● Data to examine
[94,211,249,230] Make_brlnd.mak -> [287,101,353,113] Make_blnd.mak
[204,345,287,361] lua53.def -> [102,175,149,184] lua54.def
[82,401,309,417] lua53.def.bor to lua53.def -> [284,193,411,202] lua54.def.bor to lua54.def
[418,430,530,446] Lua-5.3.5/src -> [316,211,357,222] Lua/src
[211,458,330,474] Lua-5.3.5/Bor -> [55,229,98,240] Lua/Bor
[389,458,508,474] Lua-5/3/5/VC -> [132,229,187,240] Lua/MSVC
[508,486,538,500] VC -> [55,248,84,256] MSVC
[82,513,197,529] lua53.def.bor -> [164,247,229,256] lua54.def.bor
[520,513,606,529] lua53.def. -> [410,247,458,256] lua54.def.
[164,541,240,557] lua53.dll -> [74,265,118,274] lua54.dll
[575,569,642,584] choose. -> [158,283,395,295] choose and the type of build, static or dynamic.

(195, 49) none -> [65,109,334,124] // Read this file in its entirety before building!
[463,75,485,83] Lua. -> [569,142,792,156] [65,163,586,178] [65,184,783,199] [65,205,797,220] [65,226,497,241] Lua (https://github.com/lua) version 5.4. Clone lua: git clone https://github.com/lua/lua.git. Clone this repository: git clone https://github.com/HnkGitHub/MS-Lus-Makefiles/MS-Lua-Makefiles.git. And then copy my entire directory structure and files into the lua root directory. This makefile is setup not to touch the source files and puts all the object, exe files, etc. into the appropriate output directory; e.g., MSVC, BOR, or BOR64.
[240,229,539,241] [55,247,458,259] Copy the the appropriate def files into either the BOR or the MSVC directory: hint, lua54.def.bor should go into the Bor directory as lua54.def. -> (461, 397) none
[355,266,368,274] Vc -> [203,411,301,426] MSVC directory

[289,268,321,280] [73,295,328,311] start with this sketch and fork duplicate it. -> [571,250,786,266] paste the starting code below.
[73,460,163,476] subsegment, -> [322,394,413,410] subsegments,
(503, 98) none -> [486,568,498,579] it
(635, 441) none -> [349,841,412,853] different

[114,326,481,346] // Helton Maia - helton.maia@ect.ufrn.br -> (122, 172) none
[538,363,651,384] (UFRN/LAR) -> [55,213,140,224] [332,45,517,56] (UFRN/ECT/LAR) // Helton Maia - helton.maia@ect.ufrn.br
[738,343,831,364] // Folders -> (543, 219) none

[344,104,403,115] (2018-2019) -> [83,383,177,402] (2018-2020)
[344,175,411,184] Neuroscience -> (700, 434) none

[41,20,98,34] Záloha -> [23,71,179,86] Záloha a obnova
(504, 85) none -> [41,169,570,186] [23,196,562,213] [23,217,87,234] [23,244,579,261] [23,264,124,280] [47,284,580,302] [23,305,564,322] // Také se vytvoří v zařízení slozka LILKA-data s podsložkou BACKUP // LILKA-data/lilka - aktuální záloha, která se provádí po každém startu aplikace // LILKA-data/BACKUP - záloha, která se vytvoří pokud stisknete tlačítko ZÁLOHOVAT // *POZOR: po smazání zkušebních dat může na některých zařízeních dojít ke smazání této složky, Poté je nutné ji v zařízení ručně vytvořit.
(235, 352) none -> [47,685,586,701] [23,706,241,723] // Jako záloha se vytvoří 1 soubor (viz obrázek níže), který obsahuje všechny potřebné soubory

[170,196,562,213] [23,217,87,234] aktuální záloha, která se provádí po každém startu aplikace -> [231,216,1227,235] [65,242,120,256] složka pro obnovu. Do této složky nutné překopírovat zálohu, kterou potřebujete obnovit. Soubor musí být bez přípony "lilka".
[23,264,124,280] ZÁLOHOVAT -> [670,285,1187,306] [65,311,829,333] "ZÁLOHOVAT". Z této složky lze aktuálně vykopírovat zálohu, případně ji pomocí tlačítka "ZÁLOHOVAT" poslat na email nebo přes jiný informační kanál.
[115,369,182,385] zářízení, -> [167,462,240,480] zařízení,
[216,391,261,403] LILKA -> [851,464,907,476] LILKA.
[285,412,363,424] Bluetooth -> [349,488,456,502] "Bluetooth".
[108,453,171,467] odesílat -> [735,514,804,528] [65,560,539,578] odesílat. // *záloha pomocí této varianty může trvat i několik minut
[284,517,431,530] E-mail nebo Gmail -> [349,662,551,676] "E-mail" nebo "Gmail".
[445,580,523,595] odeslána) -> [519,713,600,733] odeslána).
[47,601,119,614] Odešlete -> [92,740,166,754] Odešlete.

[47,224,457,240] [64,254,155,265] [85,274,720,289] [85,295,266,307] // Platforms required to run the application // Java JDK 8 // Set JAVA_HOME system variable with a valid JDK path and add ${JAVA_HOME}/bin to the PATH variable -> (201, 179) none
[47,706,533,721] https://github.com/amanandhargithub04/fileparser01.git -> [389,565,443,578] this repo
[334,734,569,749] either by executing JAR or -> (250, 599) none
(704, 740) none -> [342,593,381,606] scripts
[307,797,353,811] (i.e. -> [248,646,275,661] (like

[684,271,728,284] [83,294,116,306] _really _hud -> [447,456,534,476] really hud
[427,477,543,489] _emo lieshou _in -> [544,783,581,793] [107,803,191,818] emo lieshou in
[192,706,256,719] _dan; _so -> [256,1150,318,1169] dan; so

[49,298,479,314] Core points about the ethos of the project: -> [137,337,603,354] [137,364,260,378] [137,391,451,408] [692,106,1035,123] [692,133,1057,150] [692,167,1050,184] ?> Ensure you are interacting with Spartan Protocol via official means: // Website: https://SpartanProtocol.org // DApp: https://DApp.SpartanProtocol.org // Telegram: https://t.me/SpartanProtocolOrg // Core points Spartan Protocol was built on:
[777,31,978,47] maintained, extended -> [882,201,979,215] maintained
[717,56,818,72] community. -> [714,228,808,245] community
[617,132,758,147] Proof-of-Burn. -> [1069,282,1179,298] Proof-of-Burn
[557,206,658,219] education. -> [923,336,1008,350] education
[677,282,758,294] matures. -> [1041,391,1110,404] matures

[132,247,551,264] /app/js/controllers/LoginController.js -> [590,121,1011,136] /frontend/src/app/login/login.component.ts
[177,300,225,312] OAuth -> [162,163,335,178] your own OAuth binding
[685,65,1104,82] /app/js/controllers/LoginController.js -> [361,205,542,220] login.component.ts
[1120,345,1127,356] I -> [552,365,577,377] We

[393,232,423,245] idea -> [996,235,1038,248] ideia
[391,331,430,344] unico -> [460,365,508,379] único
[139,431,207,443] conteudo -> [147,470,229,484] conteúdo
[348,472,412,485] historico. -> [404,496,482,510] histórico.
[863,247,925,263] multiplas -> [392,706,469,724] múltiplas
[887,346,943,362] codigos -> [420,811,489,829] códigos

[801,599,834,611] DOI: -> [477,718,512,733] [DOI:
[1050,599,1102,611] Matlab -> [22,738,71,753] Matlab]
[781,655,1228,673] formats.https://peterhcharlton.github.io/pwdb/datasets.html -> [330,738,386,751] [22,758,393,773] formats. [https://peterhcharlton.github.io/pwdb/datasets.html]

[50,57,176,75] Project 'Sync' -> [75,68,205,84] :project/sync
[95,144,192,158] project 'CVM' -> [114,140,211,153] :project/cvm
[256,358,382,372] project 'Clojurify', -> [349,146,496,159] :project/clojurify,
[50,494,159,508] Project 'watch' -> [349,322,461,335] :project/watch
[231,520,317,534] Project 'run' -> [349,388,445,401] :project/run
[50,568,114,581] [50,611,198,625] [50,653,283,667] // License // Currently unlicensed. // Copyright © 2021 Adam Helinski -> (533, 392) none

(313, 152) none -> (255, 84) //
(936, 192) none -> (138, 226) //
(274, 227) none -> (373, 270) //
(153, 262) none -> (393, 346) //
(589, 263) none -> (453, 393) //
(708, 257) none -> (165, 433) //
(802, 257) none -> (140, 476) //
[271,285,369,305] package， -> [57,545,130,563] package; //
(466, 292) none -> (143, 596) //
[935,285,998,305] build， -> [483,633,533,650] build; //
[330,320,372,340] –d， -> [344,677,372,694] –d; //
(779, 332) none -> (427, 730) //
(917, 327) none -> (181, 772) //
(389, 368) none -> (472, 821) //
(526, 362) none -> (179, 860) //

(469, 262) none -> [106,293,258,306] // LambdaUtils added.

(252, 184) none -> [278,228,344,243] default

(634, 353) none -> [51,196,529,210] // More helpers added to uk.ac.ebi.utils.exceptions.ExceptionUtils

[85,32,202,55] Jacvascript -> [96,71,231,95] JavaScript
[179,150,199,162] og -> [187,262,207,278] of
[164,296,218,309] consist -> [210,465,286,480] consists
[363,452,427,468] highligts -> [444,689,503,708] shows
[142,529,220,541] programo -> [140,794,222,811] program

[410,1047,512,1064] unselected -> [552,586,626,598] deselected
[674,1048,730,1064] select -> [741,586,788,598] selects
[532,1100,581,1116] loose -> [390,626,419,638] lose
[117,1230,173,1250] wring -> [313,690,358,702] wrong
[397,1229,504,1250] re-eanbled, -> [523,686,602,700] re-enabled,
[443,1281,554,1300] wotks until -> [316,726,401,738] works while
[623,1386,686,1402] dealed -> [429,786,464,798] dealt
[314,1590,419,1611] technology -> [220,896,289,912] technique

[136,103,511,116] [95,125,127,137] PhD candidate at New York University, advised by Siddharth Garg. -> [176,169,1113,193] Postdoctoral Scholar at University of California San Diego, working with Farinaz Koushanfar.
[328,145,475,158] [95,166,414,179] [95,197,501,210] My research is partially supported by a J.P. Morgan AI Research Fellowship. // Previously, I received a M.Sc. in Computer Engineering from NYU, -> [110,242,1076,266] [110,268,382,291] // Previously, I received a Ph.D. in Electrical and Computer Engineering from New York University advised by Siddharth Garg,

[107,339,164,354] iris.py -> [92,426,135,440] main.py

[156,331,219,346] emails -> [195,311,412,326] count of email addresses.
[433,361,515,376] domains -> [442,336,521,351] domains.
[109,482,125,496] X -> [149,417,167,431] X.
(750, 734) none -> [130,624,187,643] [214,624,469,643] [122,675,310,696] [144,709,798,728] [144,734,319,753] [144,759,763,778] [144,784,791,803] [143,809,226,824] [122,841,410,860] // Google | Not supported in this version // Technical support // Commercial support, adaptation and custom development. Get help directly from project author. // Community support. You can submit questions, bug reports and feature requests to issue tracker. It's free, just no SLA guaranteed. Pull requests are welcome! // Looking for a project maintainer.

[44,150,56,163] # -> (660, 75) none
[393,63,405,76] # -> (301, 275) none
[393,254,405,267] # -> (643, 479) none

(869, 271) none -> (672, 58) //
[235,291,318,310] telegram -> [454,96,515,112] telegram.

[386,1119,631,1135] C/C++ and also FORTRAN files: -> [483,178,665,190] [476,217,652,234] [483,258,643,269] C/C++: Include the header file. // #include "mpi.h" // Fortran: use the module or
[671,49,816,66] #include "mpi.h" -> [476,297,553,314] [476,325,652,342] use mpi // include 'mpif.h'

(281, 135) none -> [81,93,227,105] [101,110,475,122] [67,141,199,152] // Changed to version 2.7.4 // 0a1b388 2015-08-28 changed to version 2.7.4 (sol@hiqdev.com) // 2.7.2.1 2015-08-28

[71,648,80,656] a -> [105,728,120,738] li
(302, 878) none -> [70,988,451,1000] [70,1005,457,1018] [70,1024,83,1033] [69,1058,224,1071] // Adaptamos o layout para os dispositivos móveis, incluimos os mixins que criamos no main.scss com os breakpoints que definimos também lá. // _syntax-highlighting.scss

● Exercise description
Tally the lines above containing "vytvoří". Answer with the count only.

● Result for this task
2